Provided records =>
⟨
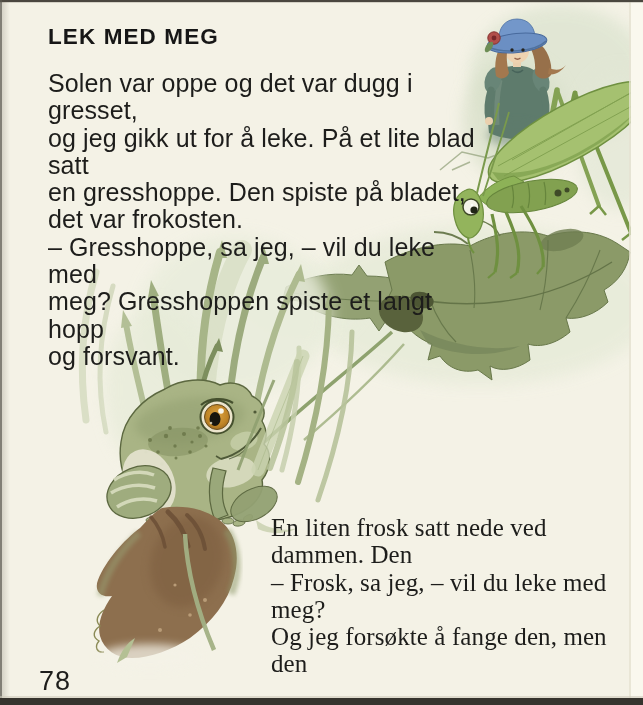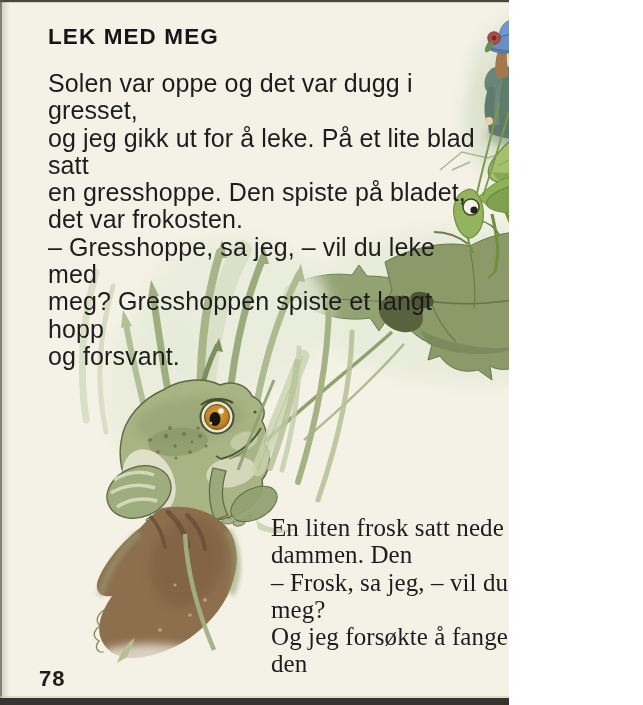"LEK MED MEG" .page { width: 509px -> 643px }
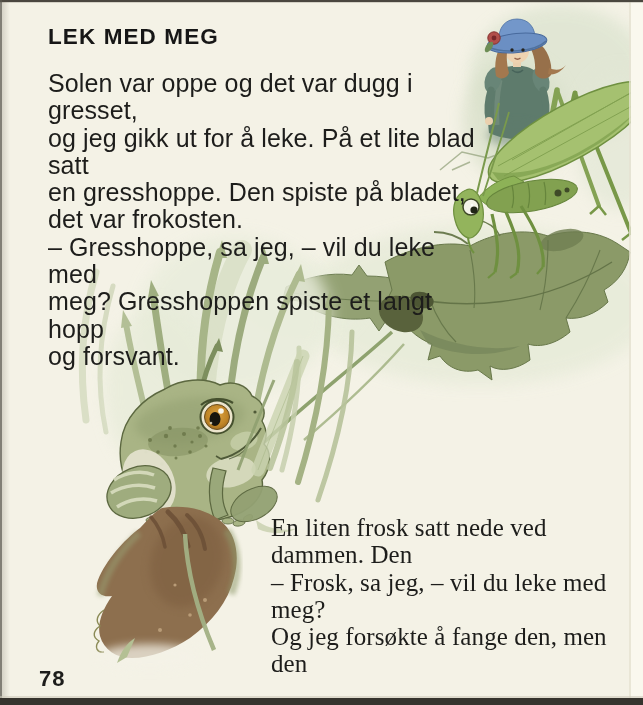"78" .pagenum { font-size: 22px -> 27px; font-weight: bold -> normal }
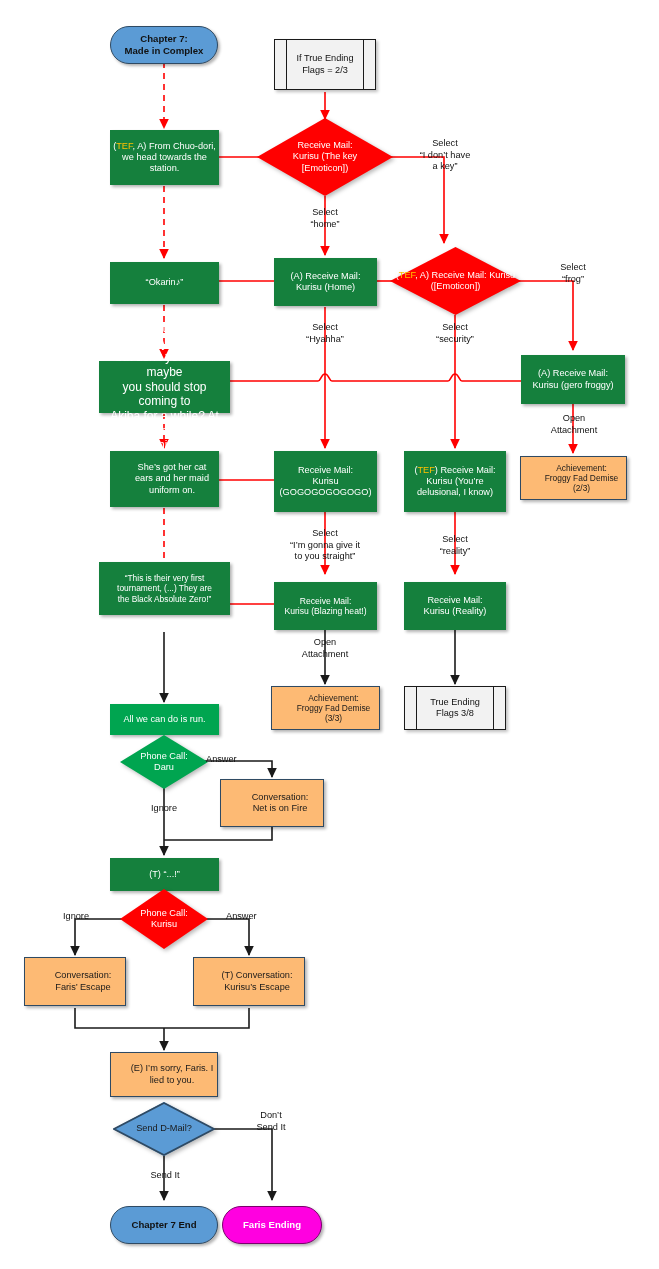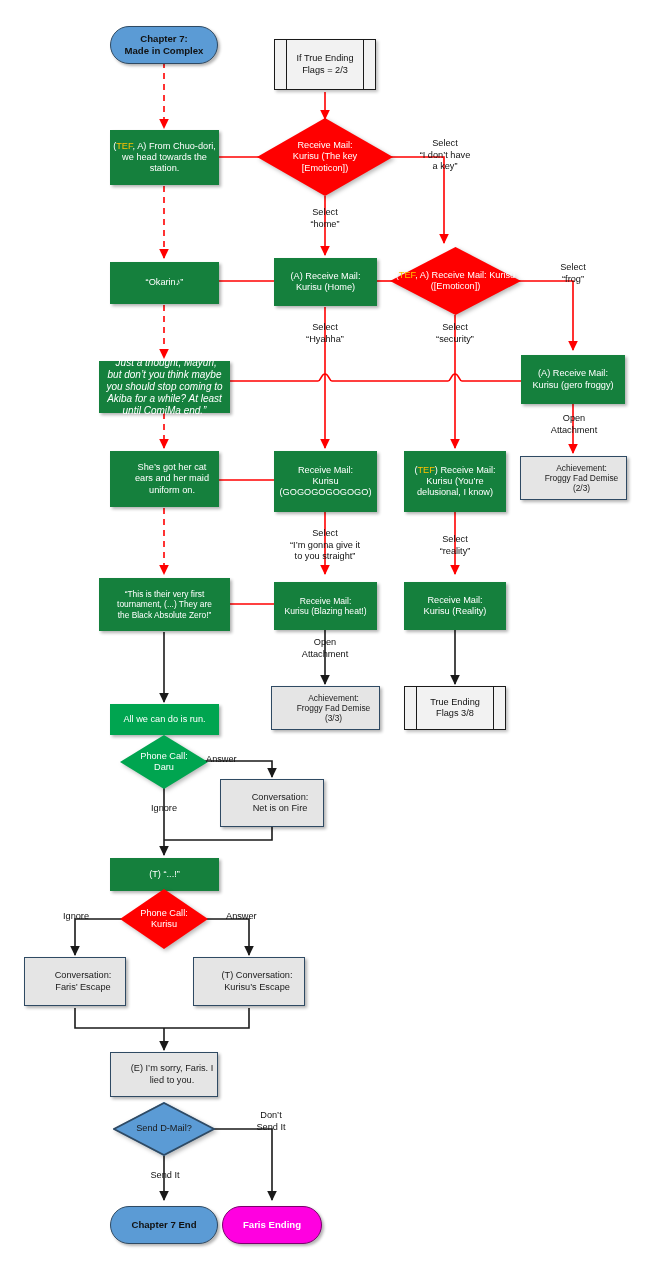"“Just a thought, Mayuri," div.txt { font-size: 10px -> 12px; font-style: italic -> none }
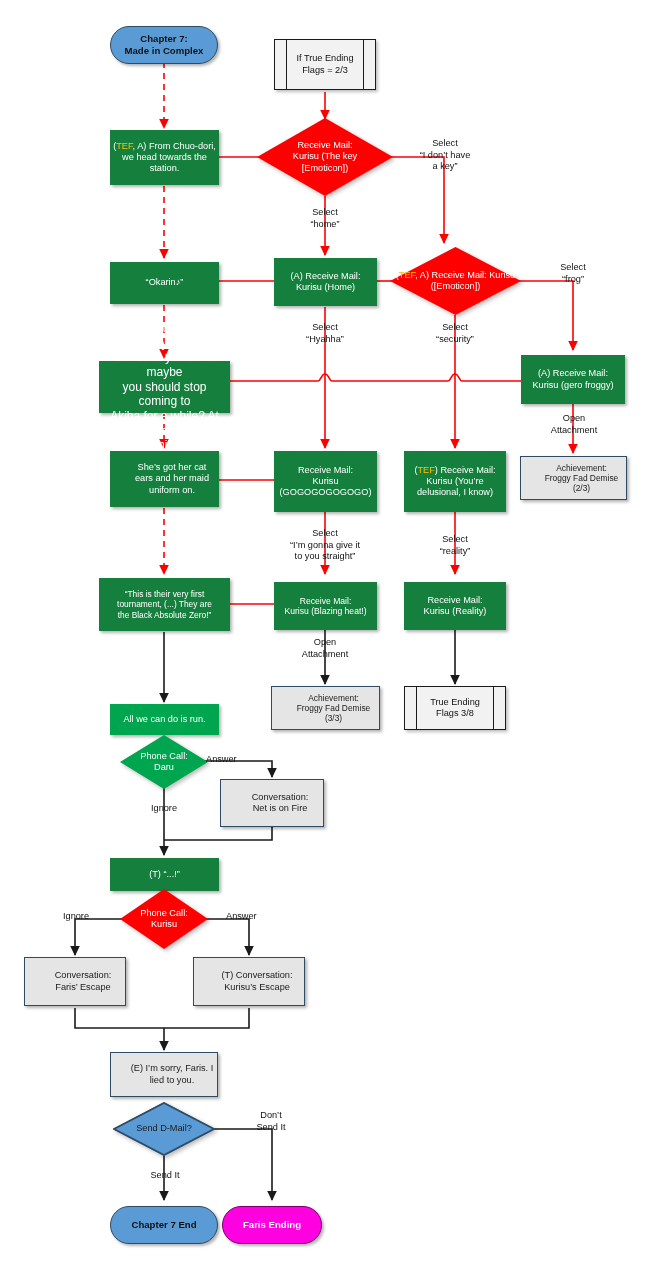"Achievement:" .n-blue { background: #e5e5e5 -> #fdba74 }
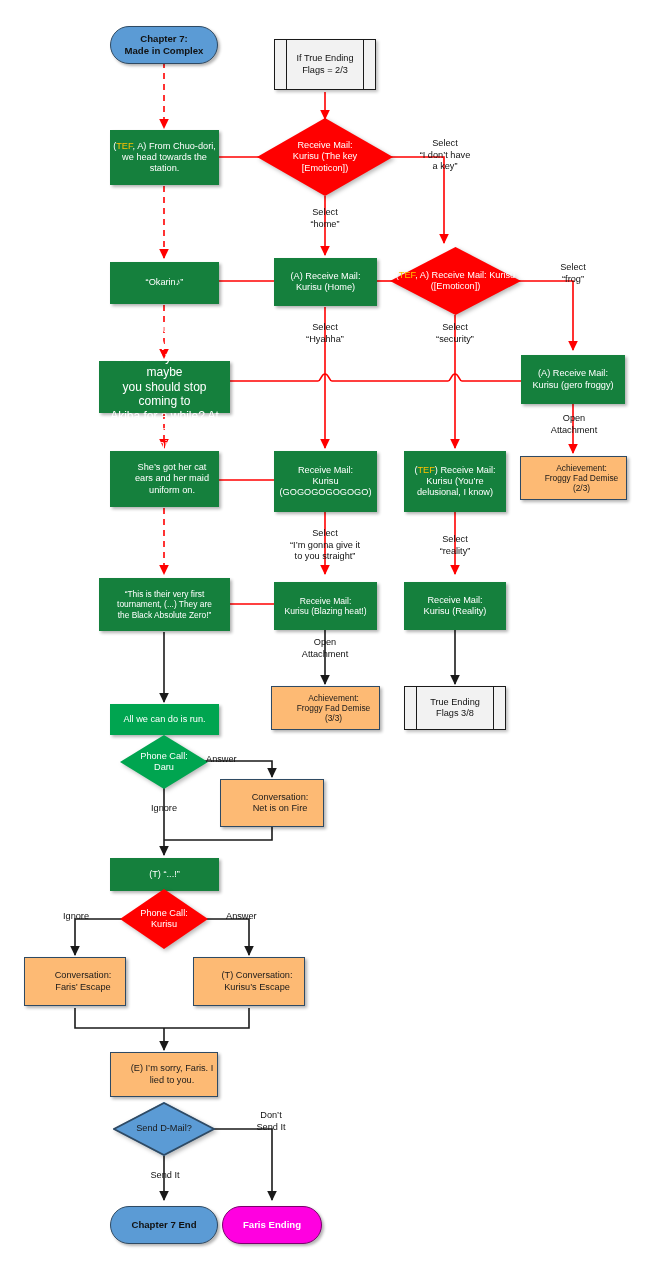"“This is their very first" div.node { top: 578px -> 562px }
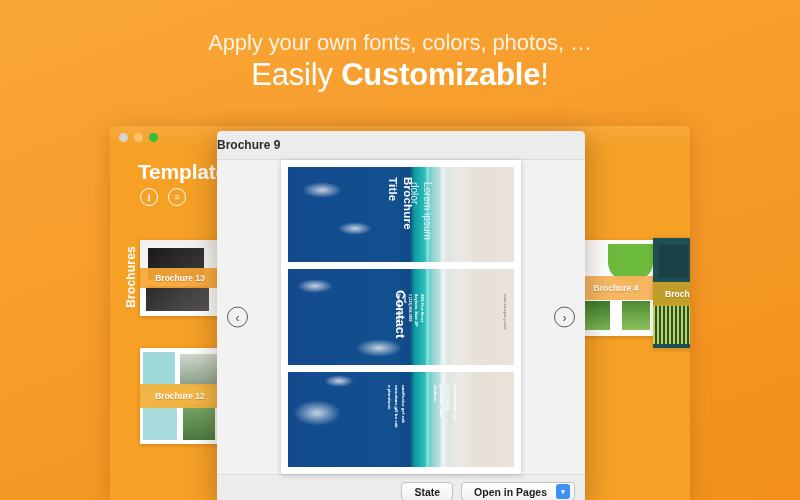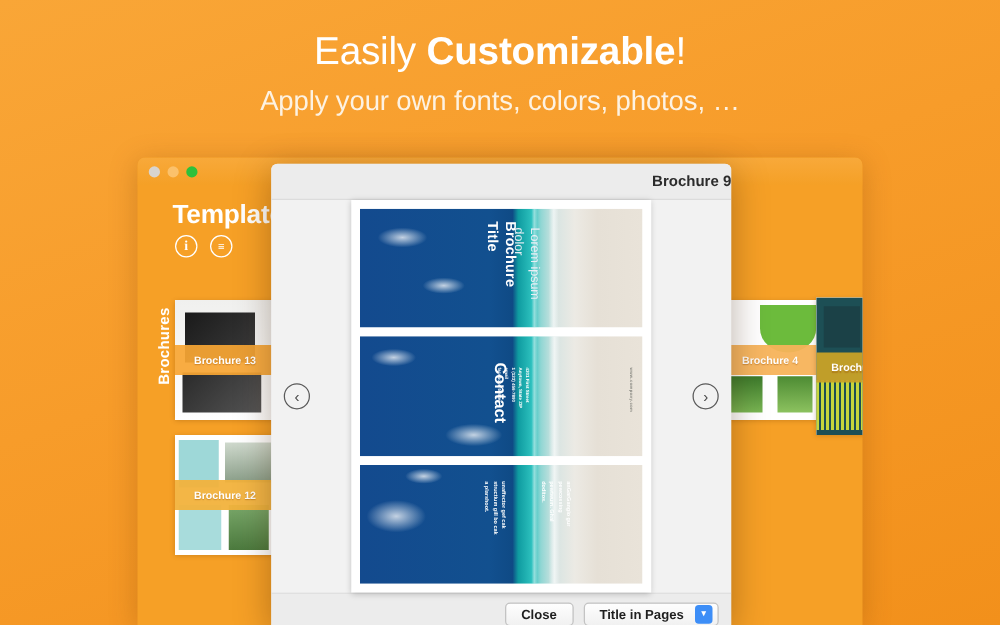"Easily Customizable!" div { order: before "Apply your own fonts, colors," -> after "Apply your own fonts, colors," }
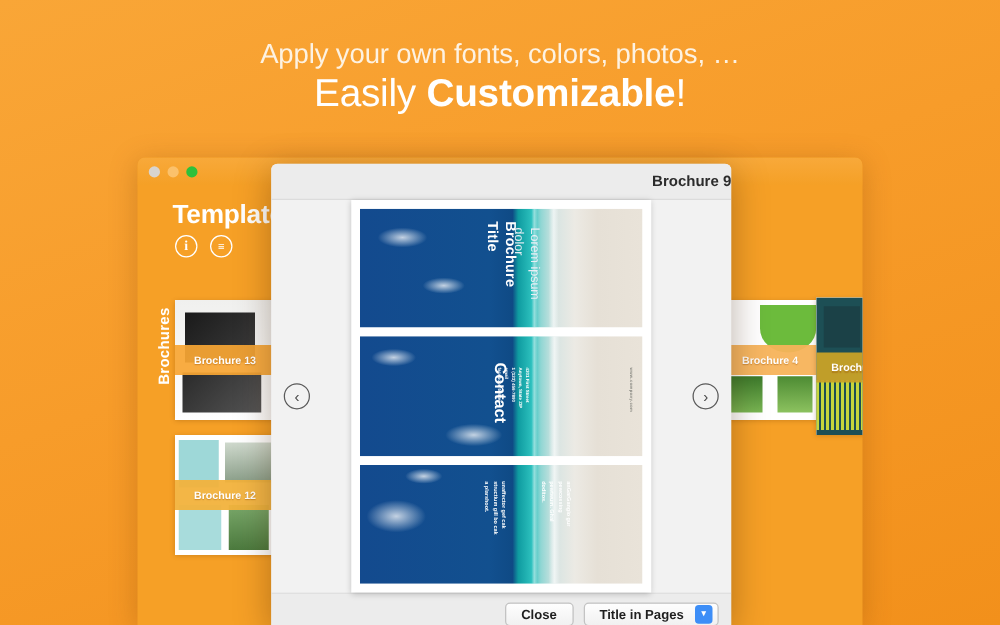"Brochure 9" #sheet-header { justify-content: flex-end -> flex-start }
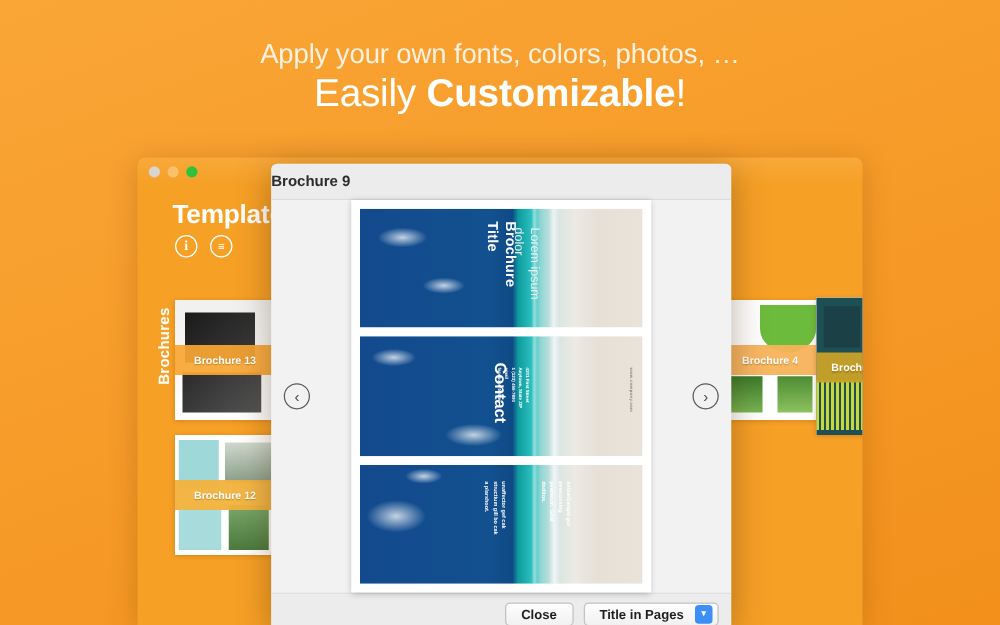"Brochure 13" div.thumb { height: 96px -> 76px }
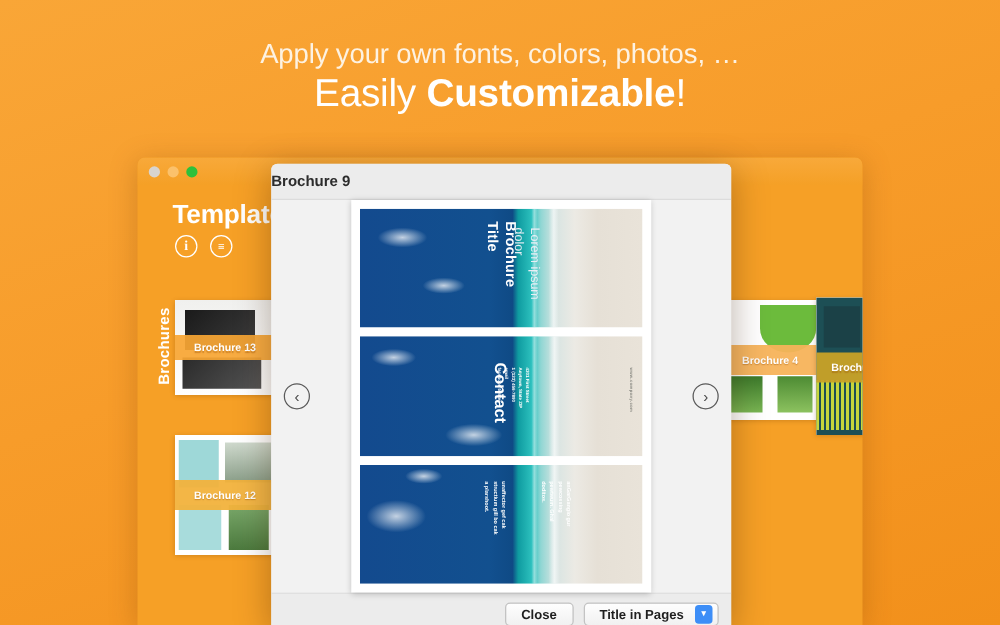"Close" div.btn { text: Close -> State }
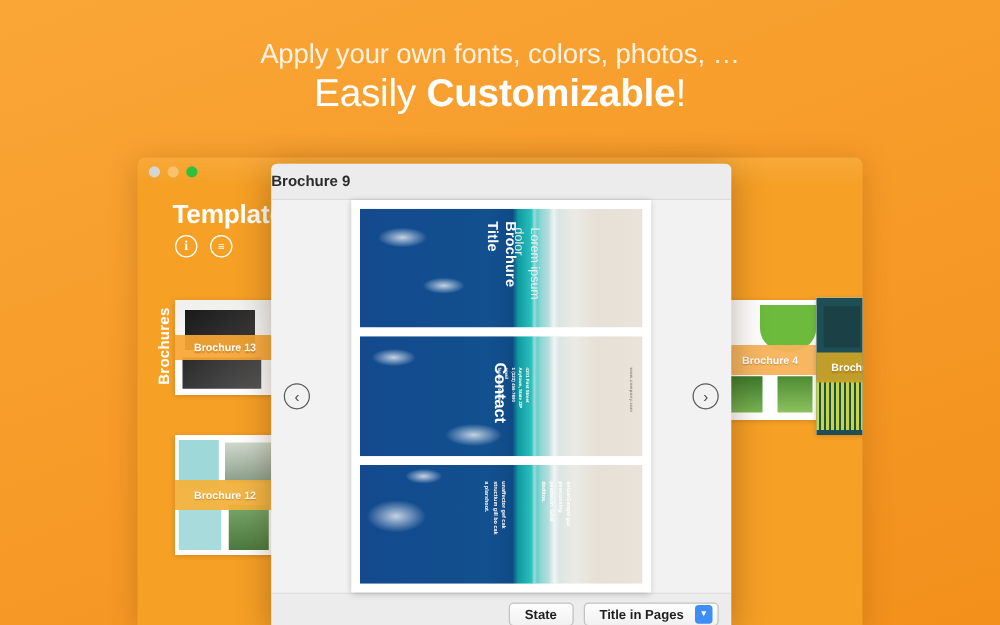"Title in Pages" span { text: Title -> Open }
⟩
Exercise aim =>
Skip the pictures and retype exactly the lines from the one that contains "height: 96px ->" to the last line of the records.

Response area =>
"Brochure 13" div.thumb { height: 96px -> 76px }
"Close" div.btn { text: Close -> State }
"Title in Pages" span { text: Title -> Open }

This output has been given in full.